• Work order
In the lines below, look for "Mallard". Copy each line where it appears.

──────────

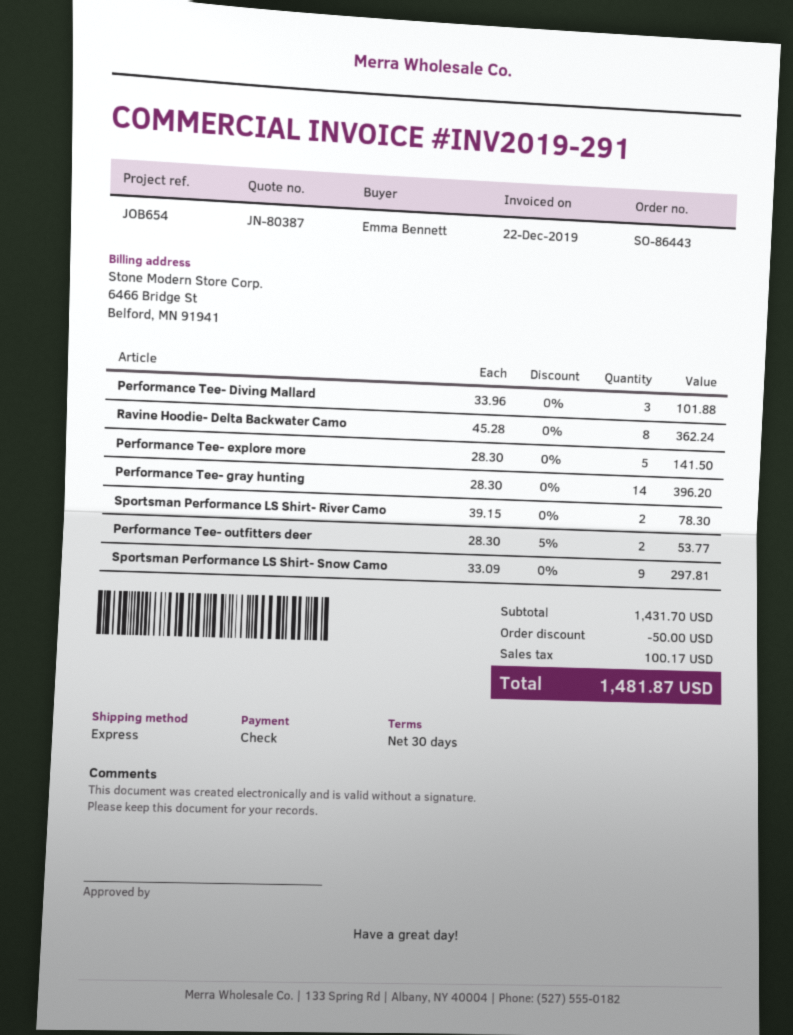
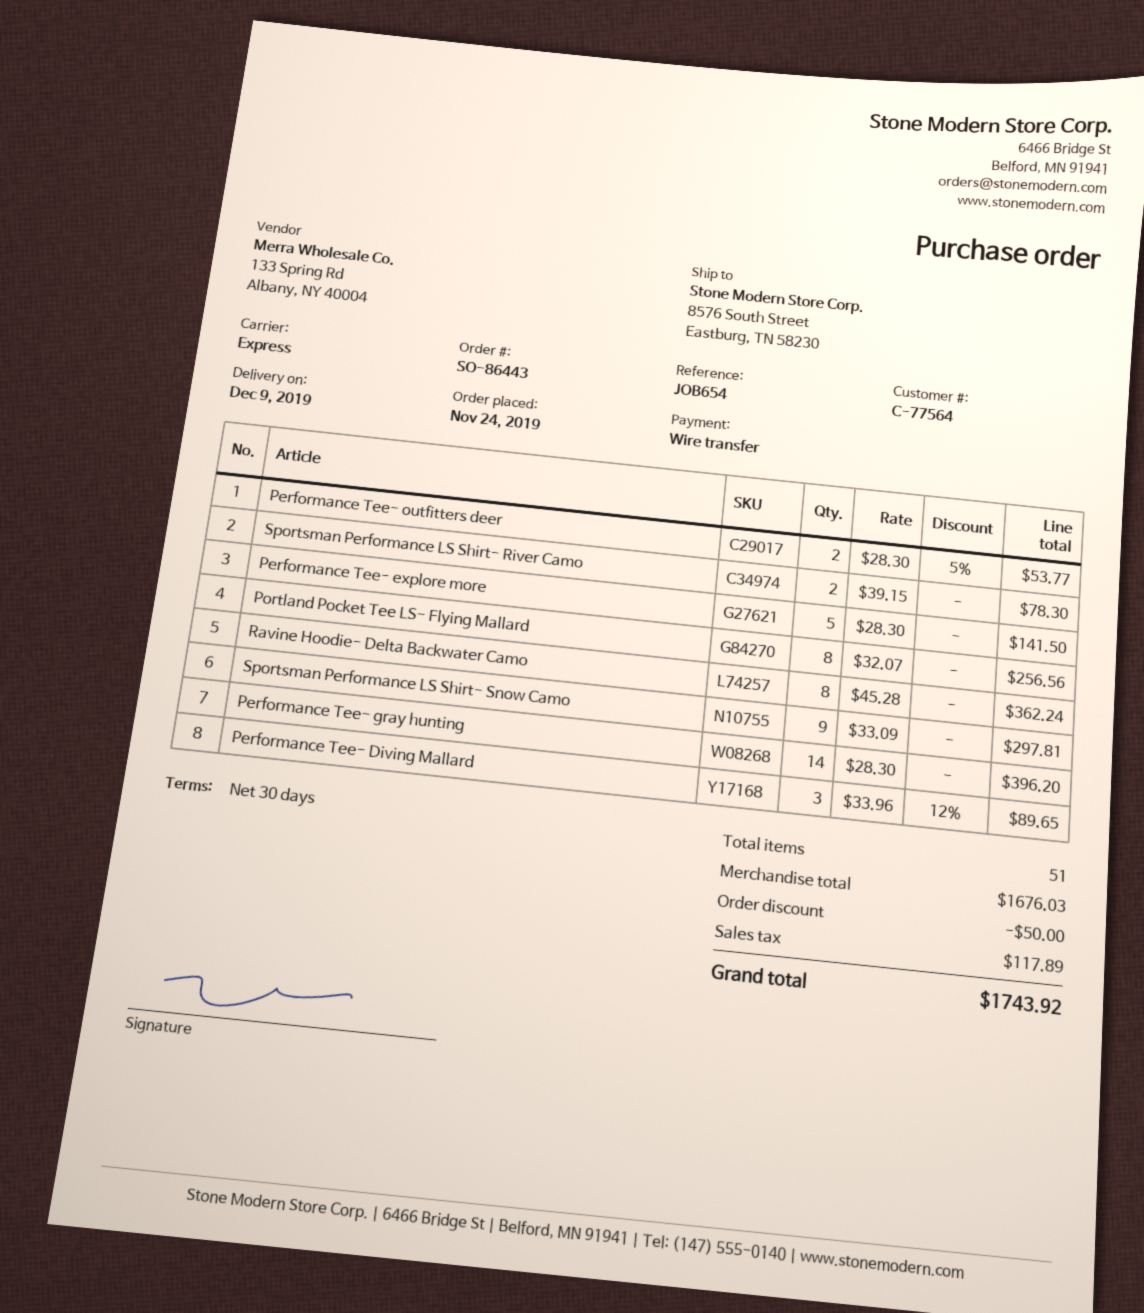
payment method: cheque -> bank transfer
Performance Tee- Diving Mallard: 3 x 33.96 = 101.88 -> 3 x 33.96 - 12% = 89.65
Portland Pocket Tee LS- Flying Mallard: none -> 8 x 32.07 = 256.56
subtotal: 1431.70 -> 1676.03
tax: 100.17 -> 117.89
total: 1481.87 -> 1743.92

──────────

• Expected output
Performance Tee- Diving Mallard: 3 x 33.96 = 101.88 -> 3 x 33.96 - 12% = 89.65
Portland Pocket Tee LS- Flying Mallard: none -> 8 x 32.07 = 256.56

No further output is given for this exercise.